Lewis, Amini & Lannon
A General Theory of Love
Science produces ignorance, and ignorance fuels science. We have a quality scale for ignorance. We judge the value of science by the ignorance it defines. Ignorance can be big or small, tractable or challenging. Ignorance can be thought about in detail. Success in science, either doing it or understanding it, depends on developing comfort with the ignorance, something akin to Keats’ negative capability.

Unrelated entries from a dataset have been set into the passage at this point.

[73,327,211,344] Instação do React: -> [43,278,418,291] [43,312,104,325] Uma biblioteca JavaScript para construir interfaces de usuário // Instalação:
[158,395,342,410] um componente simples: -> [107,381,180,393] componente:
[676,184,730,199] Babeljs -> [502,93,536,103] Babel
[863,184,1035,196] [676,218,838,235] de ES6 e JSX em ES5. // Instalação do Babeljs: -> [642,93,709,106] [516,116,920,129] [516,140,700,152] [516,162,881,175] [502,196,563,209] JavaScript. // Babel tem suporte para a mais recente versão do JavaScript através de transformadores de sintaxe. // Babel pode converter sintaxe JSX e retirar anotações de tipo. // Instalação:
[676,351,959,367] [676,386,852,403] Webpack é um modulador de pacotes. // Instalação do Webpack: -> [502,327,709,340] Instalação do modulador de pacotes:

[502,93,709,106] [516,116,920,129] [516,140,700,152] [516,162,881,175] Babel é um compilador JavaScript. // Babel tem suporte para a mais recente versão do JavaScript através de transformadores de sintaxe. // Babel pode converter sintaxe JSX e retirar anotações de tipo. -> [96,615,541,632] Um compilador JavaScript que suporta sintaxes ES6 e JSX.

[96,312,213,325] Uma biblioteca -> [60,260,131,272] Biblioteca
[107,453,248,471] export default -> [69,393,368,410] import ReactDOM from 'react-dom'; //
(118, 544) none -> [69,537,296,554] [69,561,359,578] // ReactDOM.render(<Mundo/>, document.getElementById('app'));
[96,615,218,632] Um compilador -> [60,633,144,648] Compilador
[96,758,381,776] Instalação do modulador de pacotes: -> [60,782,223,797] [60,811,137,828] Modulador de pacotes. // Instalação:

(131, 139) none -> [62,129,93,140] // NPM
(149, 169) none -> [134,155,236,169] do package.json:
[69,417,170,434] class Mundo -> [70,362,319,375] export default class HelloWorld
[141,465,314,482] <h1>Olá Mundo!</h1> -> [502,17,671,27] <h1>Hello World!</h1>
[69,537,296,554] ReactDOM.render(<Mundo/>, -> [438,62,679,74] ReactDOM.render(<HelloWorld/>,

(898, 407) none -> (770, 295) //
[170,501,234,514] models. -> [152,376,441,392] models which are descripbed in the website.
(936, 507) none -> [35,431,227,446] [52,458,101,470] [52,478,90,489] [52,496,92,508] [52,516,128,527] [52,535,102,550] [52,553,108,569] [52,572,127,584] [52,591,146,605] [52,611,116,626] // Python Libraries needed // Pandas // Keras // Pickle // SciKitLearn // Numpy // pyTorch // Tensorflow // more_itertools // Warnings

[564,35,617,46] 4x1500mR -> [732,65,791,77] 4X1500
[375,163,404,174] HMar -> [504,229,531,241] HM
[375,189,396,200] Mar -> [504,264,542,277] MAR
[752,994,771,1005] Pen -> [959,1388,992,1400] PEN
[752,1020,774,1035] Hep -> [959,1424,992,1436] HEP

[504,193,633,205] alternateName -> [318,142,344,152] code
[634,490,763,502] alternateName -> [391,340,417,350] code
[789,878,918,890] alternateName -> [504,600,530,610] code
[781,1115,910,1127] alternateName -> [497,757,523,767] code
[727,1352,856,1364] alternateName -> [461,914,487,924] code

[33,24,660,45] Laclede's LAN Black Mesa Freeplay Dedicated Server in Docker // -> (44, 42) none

Ignorance: How It Drives Science
[S]everal things dovetailed in my mind, & at once it struck me, what quality went to form a Man of Achievement especially in Literature & which Shakespeare possessed so enormously — I mean Negative Capability, that is when man is capable of being in uncertainties, Mysteries, doubts, without any irritable reaching after fact & reason.
Letters of John Keats to his Family and Friends
All these quotes come straight from Brain Pickings (one, two, three), Maria Popova’s endlessly fascinating parade of wise observations and quotes, which she carefully curates and places into context from an impressively large and varied collection of sources. Read one post, follow the links, and you’re off down the rabbit hole, something new and unexpected at every turn.
Maria’s mission is to find the unregarded — in art, science, philosophy, design, technology, history, technology — and to reveal it, with the express intention of finding new connections. Bravo!
Creativity, after all, is a combinatorial force.